Follow-up two-way repeated measures ANOVAs were carried out for the three-way interaction in LSW; the interaction of Time and Stimuli was scrutinized in each ROI (Follow-up ANOVA 2, Table 6). In frontal sites, there was a significant main effect of Time [F(1, 14) = 9.050, p = 0.009, η2 = 0.393] and a significant two-way interaction of Time with Stimuli [F(1, 14) = 10.722, p = 0.006, η2 = 0.434]. In central sites, there was a significant main effect of Time [F(1, 14) = 9.827, p = 0.007, η2 = 0.412] and a significant two-way interaction of Time with Stimuli [F(1, 14) = 6.966, p = 0.019, η2 = 0.332]. In parietal sites, there was a significant main effect of Time [F(1, 14) = 8.456, p = 0.011, η2 = 0.377]. Follow-up analyses in frontal and central sites indicated that the difference between standard (M = −1.192 μV, SD = 0.284) and deviant (M = −2.109 μV, SD = 0.545) was significant only in frontal sites (p = 0.019) and only in the first time window. These analyses indicated that the MMN response was restricted to the first time window and to the frontal sites in LSW.
In order to assess the MMN responses in PSW block, a follow-up analysis to two-way interaction of ROI with Stimuli was carried out (Table 7). The difference between standard (M = −0.741 μV, SD = 0.230) and deviant (M = −1.781 μV, SD = 0.494) was significant in frontal sites (p = 0.009); the difference between standard (M = −0.808 μV, SD = 0.194) and deviant (M = −1.639 μV, SD = 0.455) was also significant in central sites (p = 0.027). The analysis indicated that regardless of time window, there were significant MMN responses in both frontal and central sites in PSW.
Table 7. Follow-up analysis to two-way interaction of Regions of interest (ROI) with Stimuli (Stim) in the phonologically stressed word block (PSW).
Additional two-tailed t-tests were carried out to compare the amplitudes obtained by deviant-minus-standard subtractions in PSW against those in LSW in each ROI and in each time window (Table 8).
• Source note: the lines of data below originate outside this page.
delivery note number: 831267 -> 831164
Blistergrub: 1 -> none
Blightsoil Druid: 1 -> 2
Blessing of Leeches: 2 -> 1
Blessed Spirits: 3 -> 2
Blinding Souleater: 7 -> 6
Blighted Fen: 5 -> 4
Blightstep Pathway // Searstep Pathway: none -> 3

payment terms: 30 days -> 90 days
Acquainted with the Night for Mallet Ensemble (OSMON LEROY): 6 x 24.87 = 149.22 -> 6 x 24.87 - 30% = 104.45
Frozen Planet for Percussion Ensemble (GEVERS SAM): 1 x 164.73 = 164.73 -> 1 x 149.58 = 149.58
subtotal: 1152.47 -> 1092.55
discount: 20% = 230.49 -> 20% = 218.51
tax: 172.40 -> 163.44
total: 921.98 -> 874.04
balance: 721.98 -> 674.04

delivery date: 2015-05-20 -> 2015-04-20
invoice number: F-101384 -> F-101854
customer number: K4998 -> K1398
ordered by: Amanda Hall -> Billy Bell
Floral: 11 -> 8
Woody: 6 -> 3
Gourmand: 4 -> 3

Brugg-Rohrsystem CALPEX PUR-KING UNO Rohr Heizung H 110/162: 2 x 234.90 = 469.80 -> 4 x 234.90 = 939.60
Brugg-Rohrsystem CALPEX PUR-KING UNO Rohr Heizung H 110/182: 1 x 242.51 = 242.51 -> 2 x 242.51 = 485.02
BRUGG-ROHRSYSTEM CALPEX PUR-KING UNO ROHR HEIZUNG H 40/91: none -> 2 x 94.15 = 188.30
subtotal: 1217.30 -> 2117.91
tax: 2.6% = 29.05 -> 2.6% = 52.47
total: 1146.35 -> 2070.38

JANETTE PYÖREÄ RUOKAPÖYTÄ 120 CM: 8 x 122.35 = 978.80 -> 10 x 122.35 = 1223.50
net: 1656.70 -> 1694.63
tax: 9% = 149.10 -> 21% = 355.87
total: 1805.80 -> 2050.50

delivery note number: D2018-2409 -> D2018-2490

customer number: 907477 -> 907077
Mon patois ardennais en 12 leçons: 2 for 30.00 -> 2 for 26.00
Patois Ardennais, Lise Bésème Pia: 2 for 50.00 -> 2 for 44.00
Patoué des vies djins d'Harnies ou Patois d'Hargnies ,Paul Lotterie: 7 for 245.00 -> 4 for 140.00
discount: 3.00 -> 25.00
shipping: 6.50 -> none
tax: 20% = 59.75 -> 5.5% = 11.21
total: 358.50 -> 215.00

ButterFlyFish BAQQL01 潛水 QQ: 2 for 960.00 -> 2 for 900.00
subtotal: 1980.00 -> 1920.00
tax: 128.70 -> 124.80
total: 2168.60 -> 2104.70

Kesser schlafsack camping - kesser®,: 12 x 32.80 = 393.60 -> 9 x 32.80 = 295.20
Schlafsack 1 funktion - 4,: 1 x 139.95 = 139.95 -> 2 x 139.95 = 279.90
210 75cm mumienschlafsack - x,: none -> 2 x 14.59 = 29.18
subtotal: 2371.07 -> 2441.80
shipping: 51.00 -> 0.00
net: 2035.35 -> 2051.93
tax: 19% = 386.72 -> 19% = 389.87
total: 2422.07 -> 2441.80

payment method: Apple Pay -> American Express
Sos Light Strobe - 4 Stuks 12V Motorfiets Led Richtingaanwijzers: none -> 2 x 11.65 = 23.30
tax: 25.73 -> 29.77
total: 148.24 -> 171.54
In the first time window, the difference between PSW (M = −1.136 μV, SD = 1.586) and LSW (M = −0.916 μV, SD = 1.345) did not reach significance at frontal sites (p = 0.430); at central sites, PSW (M = −1.113 μV, SD = 1.622) elicited greater negativity than LSW (M = −0.384 μV, SD = 1.204, p = 0.022); at parietal sites, PSW (M = −0.656 μV, SD = 1.644) elicited negativity, whereas LSW elicited positivity (M = 0.210 μV, SD = 0.915, p = 0.015). In the second time window, at frontal sites, PSW (M = −0.943 μV, SD = 1.218) elicited greater negativity than LSW (M = −0.067 μV, SD = 1.153, p = 0.006); at central sites, PSW (M = −0.548 μV, SD = 1.118) elicited negativity, whereas LSW elicited positivity (M = 0.227 μV, SD = 1.320, p = 0.009); the difference between PSW (M = −0.382 μV, SD = 1.553) and LSW (M = 0.220 μV, SD = 1.136) did not reach significance at parietal sites (p = 0.073).
Table 8. Two-tailed t-tests with amplitudes obtained from deviant-minus-standard subtractions in the phonologically stressed word block (PSW) and the lexically stressed word block (LSW) in each Time window and in each of the Regions of interest (ROI).
Taken together, these results indicate that vowel quality and quantity changes elicit MMN responses at around 160 ms after change onset, confirming automatic response of the brain to a change in auditory sensory input, which typically peaks at 150–250 ms from change onset (Näätänen et al., 2007). The findings further indicate that the MMN responses are maximal over frontal and central scalp locations, in line with previous findings (Näätänen and Winkler, 1999; Näätänen et al., 2007). The processing differences between PSW and LSW are reflected in the amplitude and topography of MMN responses. In LSW, the MMN response is restricted to the first time window and to the frontal sites; in the second time window, the neural response to LSW develops into a positive response. On the other hand, in PSW, the MMN response is present in both time windows, and in central sites as well as in frontal sites. In short, the amplitude of MMN is greater for PSW than it is for LSW, and the topographic distribution of MMN response is more widespread for PSW than for LSW.
By recording neural responses to changes in vowel quality and vowel quantity, the present study has investigated the lexical specification of stress information in Swedish. The neural responses to formant frequency and duration changes in both phonologically and lexically stressed words were recorded. Given that only phonologically assigned stress varies with the phonological shape, it was predicted that formant frequency and duration changes would activate assembly-internal connections and cue upcoming stress and, hence, lexical derivation only in phonologically stressed words. If morphologically determined stress is defined in the mental lexicon and traces of it are stable even after stress moves, as argued in Riad (2012, 2014), formant frequency and duration changes will in theory not activate memory traces associated with potential derivations in lexically stressed words.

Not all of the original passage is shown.